→ **WHAT TO PRODUCE**:
Find the line below with "Hertha bsc 130" and the line with "PINIO MILOO szampański r: 4". Output them and the lines between, exactly, but not the pictures.

→ **DATASET EXTRACT**:
————

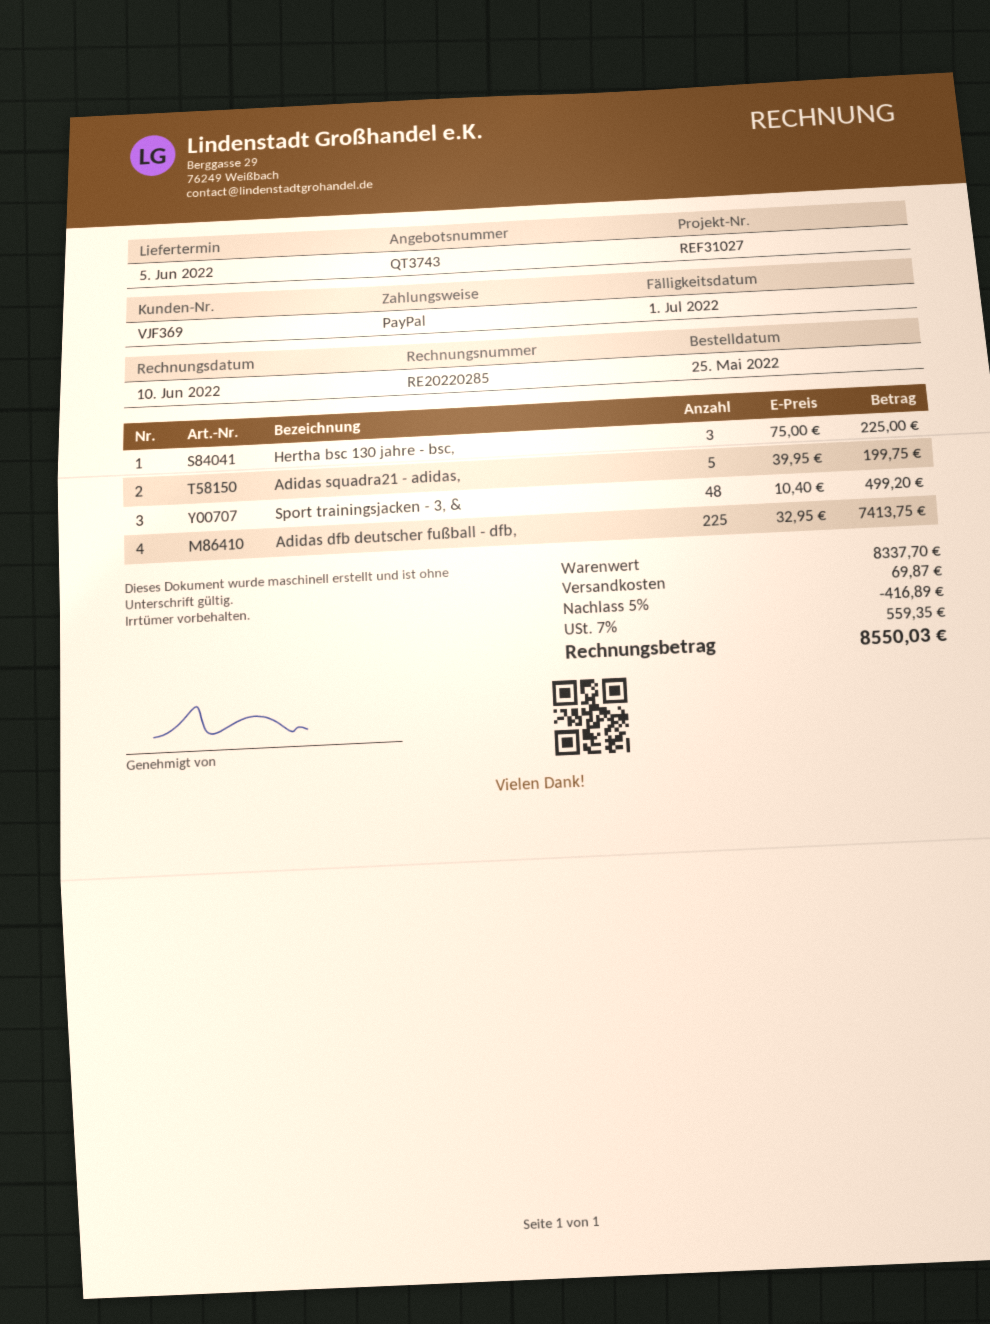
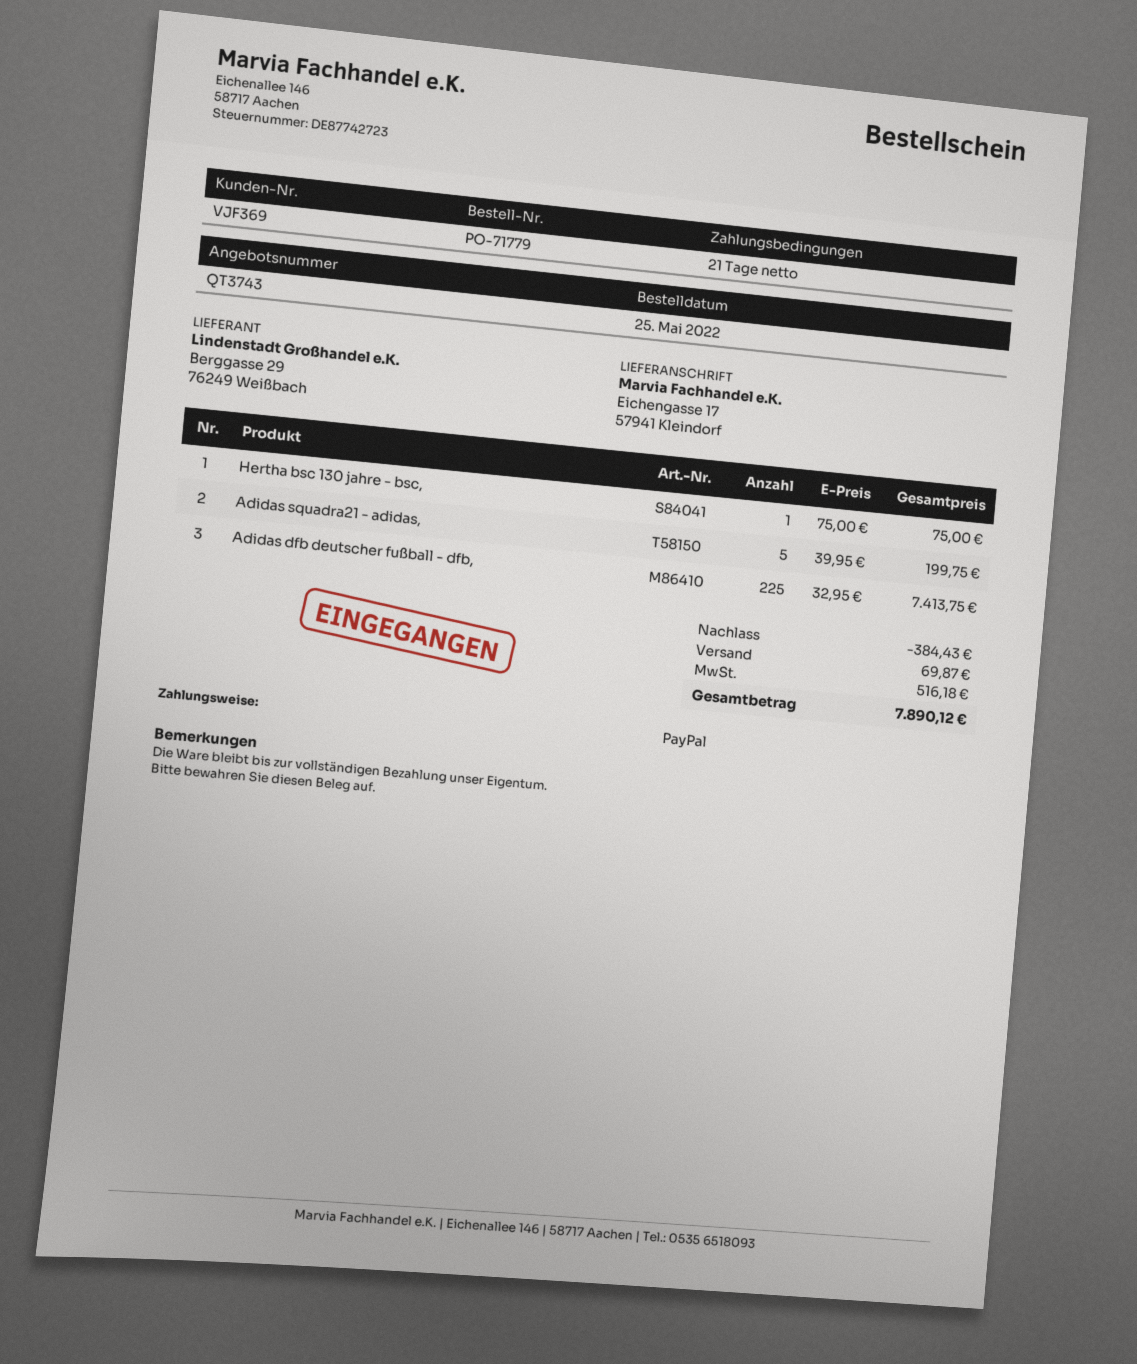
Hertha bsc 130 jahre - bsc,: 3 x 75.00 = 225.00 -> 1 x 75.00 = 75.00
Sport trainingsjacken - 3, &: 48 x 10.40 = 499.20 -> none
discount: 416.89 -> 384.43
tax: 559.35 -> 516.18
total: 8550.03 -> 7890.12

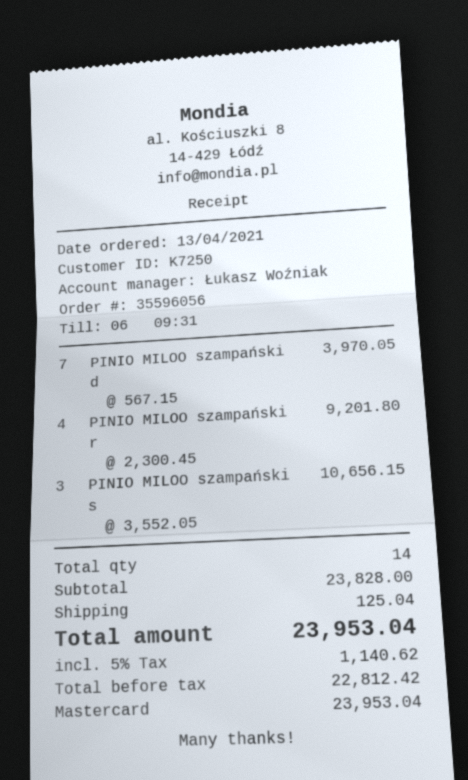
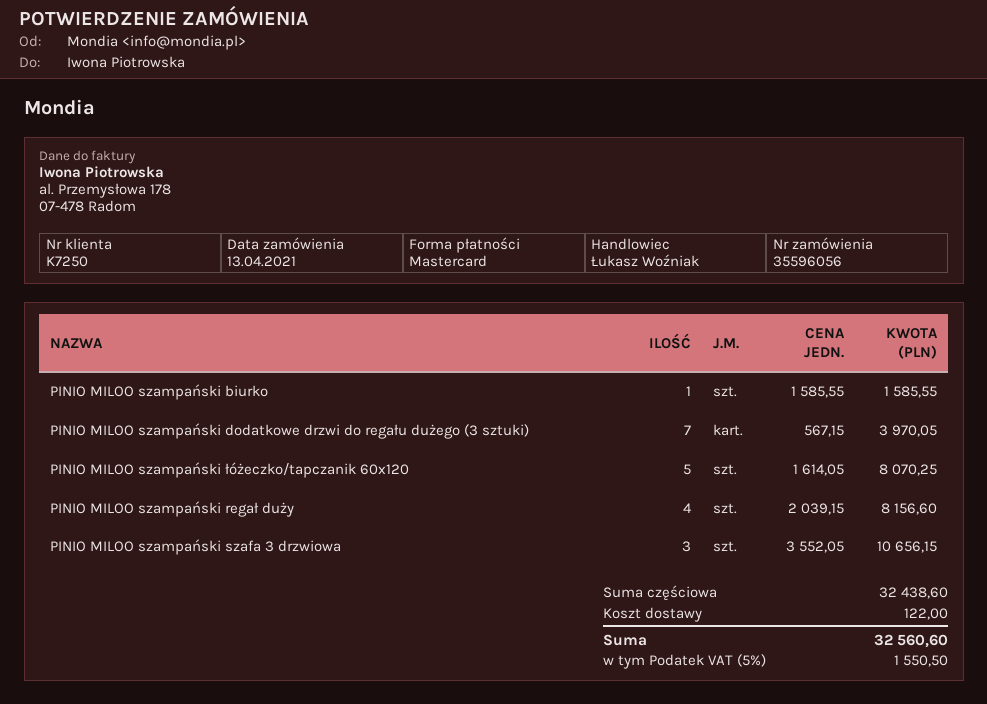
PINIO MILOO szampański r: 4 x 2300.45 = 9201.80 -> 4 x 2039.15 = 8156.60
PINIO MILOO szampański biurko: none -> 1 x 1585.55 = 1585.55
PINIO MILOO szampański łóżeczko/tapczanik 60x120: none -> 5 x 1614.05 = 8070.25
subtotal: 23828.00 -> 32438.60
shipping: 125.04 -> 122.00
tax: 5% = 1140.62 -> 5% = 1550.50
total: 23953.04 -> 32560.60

————

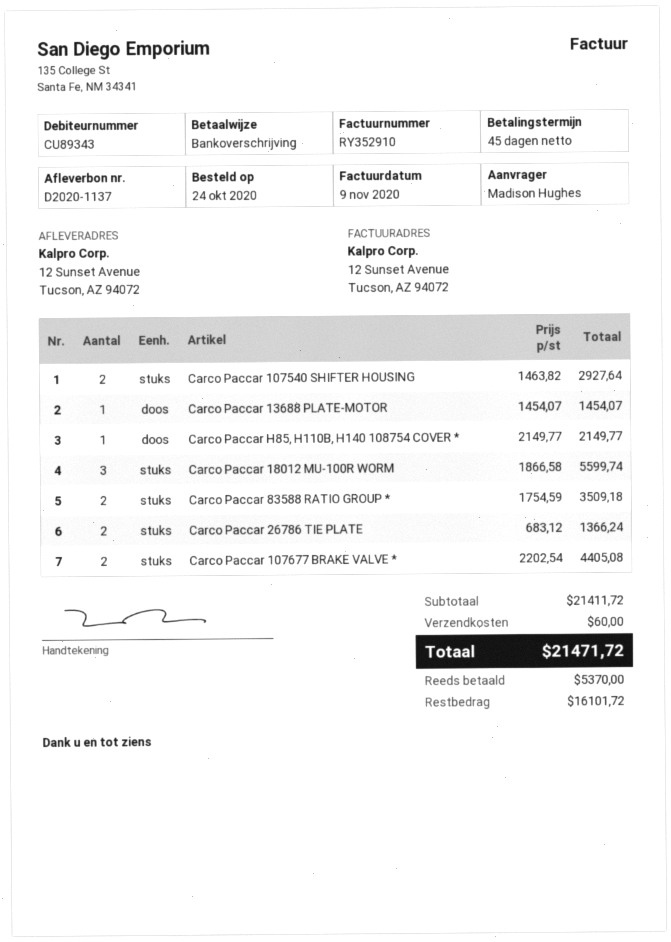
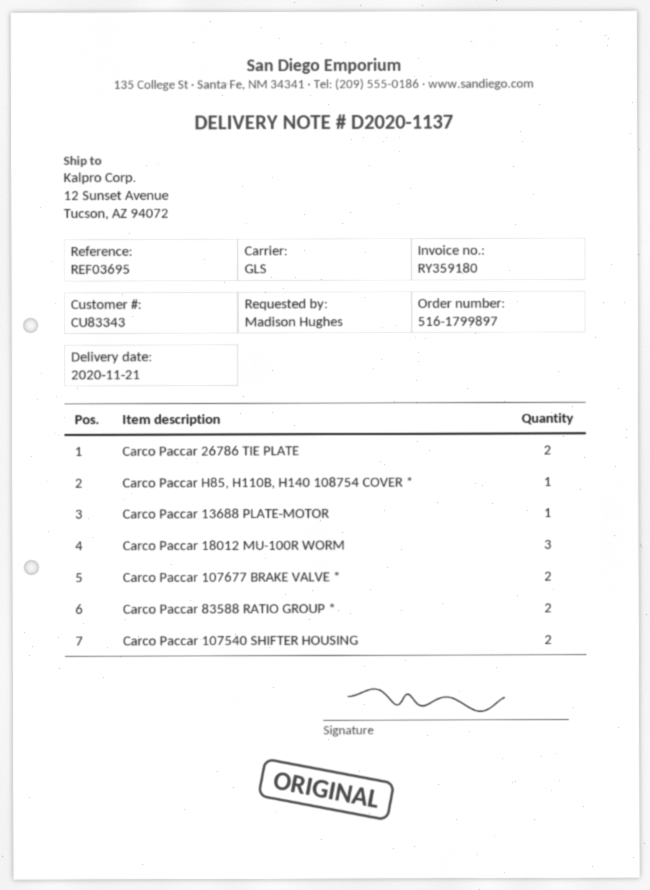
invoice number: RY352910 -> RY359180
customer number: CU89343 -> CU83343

————

→ **RESULT**:
Hertha bsc 130 jahre - bsc,: 3 x 75.00 = 225.00 -> 1 x 75.00 = 75.00
Sport trainingsjacken - 3, &: 48 x 10.40 = 499.20 -> none
discount: 416.89 -> 384.43
tax: 559.35 -> 516.18
total: 8550.03 -> 7890.12

PINIO MILOO szampański r: 4 x 2300.45 = 9201.80 -> 4 x 2039.15 = 8156.60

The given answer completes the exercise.